Data extracted from a collection:
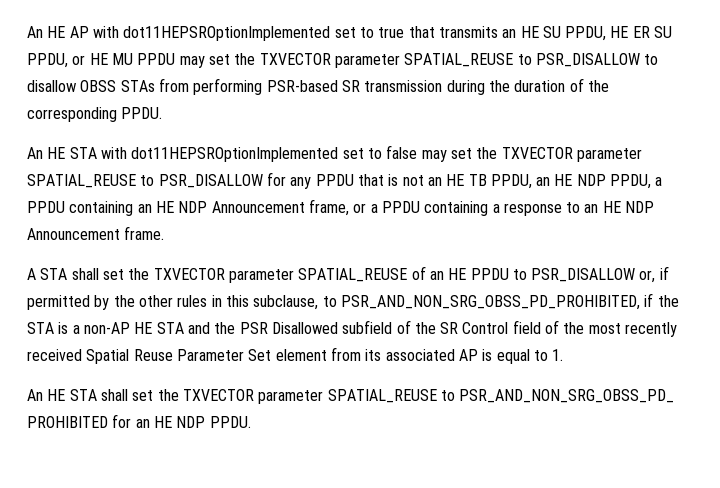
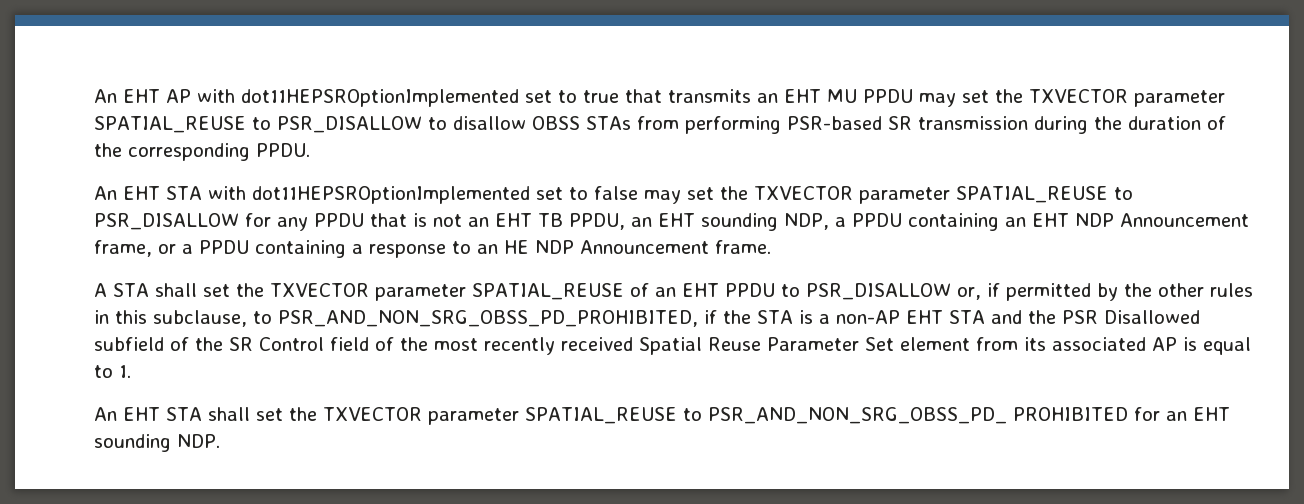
- An HE AP with dot11HEPSROptionImplemented set to true that transmits an HE SU PPDU, HE ER SU PPDU, or HE MU PPDU may set the TXVECTOR parameter SPATIAL_REUSE to PSR_DISALLOW to disallow OBSS STAs from performing PSR-based SR transmission during the duration of the corresponding PPDU.
+ An EHT AP with dot11HEPSROptionImplemented set to true that transmits an EHT MU PPDU may set the TXVECTOR parameter SPATIAL_REUSE to PSR_DISALLOW to disallow OBSS STAs from performing PSR-based SR transmission during the duration of the corresponding PPDU.
- An HE STA with dot11HEPSROptionImplemented set to false may set the TXVECTOR parameter SPATIAL_REUSE to PSR_DISALLOW for any PPDU that is not an HE TB PPDU, an HE NDP PPDU, a PPDU containing an HE NDP Announcement frame, or a PPDU containing a response to an HE NDP Announcement frame.
+ An EHT STA with dot11HEPSROptionImplemented set to false may set the TXVECTOR parameter SPATIAL_REUSE to PSR_DISALLOW for any PPDU that is not an EHT TB PPDU, an EHT sounding NDP, a PPDU containing an EHT NDP Announcement frame, or a PPDU containing a response to an HE NDP Announcement frame.
- A STA shall set the TXVECTOR parameter SPATIAL_REUSE of an HE PPDU to PSR_DISALLOW or, if permitted by the other rules in this subclause, to PSR_AND_NON_SRG_OBSS_PD_PROHIBITED, if the STA is a non-AP HE STA and the PSR Disallowed subfield of the SR Control field of the most recently received Spatial Reuse Parameter Set element from its associated AP is equal to 1.
+ A STA shall set the TXVECTOR parameter SPATIAL_REUSE of an EHT PPDU to PSR_DISALLOW or, if permitted by the other rules in this subclause, to PSR_AND_NON_SRG_OBSS_PD_PROHIBITED, if the STA is a non-AP EHT STA and the PSR Disallowed subfield of the SR Control field of the most recently received Spatial Reuse Parameter Set element from its associated AP is equal to 1.
- An HE STA shall set the TXVECTOR parameter SPATIAL_REUSE to PSR_AND_NON_SRG_OBSS_PD_ PROHIBITED for an HE NDP PPDU.
+ An EHT STA shall set the TXVECTOR parameter SPATIAL_REUSE to PSR_AND_NON_SRG_OBSS_PD_ PROHIBITED for an EHT sounding NDP.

# Description of the task:
Each line from the one containing "- An HE STA shall" through the last line of the entries is to be copied exactly, with no other lines added.

# Exercise solution:
- An HE STA shall set the TXVECTOR parameter SPATIAL_REUSE to PSR_AND_NON_SRG_OBSS_PD_ PROHIBITED for an HE NDP PPDU.
+ An EHT STA shall set the TXVECTOR parameter SPATIAL_REUSE to PSR_AND_NON_SRG_OBSS_PD_ PROHIBITED for an EHT sounding NDP.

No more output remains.